[feat] LongSANA: a minute-length real-time video generation model #12723

lawrence-cj · 2025-11-26T15:47:01Z

This PR supports LongSANA: a minute-length real-time video generation model

PR feature:

LongSANA uses Causal Linear Attention KV Cache during inference, which is crucial for long video generation(FlashAttention may need other PR). This PR adds Causal computation logi for both Linear Attention and Mix-FFN (Conv in MLP)

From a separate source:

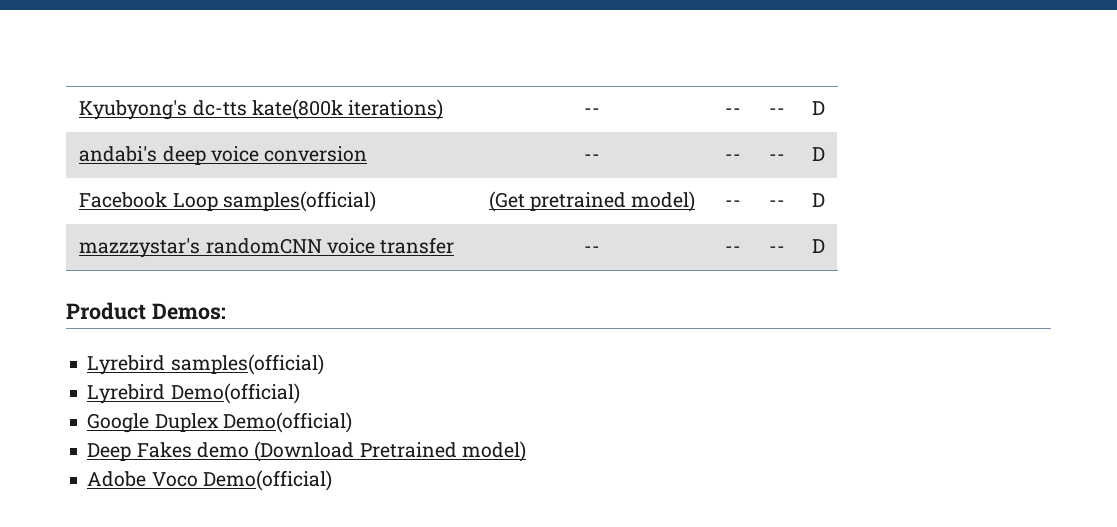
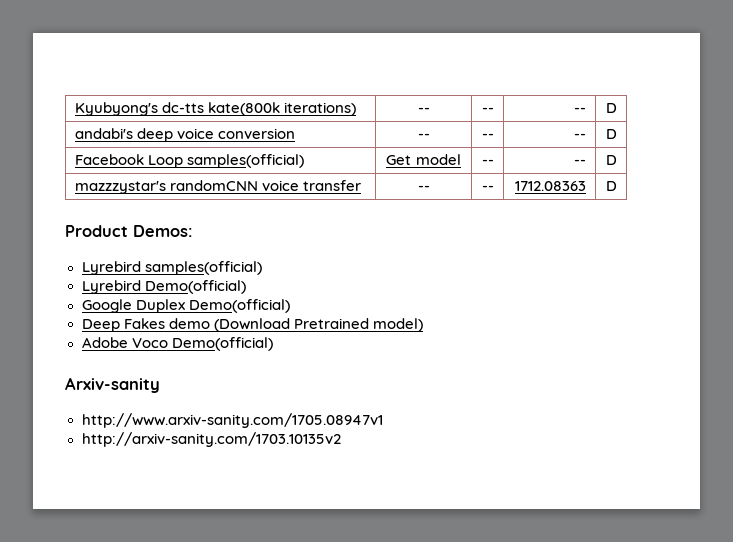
[488,191,696,212] (Get pretrained model) -> [386,154,461,165] Get model
[768,246,785,253] -- -> [515,181,587,191] 1712.08363
(332, 480) none -> [65,377,160,393] [81,413,383,428] [81,432,341,447] // Arxiv-sanity // http://www.arxiv-sanity.com/1705.08947v1 // http://arxiv-sanity.com/1703.10135v2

Added classes and functions

add SanaVideoCausalTransformerBlock and SanaVideoCausalTransformer3DModel;
add LongSanaVideoPipeline for Linear Attention KV-Cache;
support LongSANA converting from pth to diffusers safetensor;

Cc: @sayakpaul @dg845
Co-author: @HeliosZhao

Code snap:

from diffusers import LongSanaVideoPipeline
from diffusers.utils import export_to_video

pipe = LongSanaVideoPipeline.from_pretrained("Efficient-Large-Model/SANA-Video_2B_480p_LongLive_diffusers", torch_dtype=torch.bfloat16)

pipe.scheduler = FlowMatchEulerDiscreteScheduler()
pipe.vae.to(torch.float32)
pipe.text_encoder.to(torch.bfloat16)
pipe.to("cuda")

prompt = "A cat and a dog baking a cake together in a kitchen. The cat is carefully measuring flour, while the dog is stirring the batter with a wooden spoon. The kitchen is cozy, with sunlight streaming through the window."
negative_prompt = "Bright tones, overexposed, static, blurred details, subtitles, style, works, paintings, images, static, overall gray, worst quality, low quality, JPEG compression residue, ugly, incomplete, extra fingers, poorly drawn hands, poorly drawn faces, deformed, disfigured, misshapen limbs, fused fingers, still picture, messy background, three legs, many people in the background, walking backwards"

video = pipe(
    prompt=prompt,
    negative_prompt=negative_prompt,
    height=480,
    width=832,
    frames=161,
    guidance_scale=1.0,
    timesteps=[1000, 960, 889, 727, 0],  # Multi-step denoising per chunk
    generator=torch.Generator(device="cuda").manual_seed(42),
).frames[0]
export_to_video(video, "longsana.mp4", fps=16)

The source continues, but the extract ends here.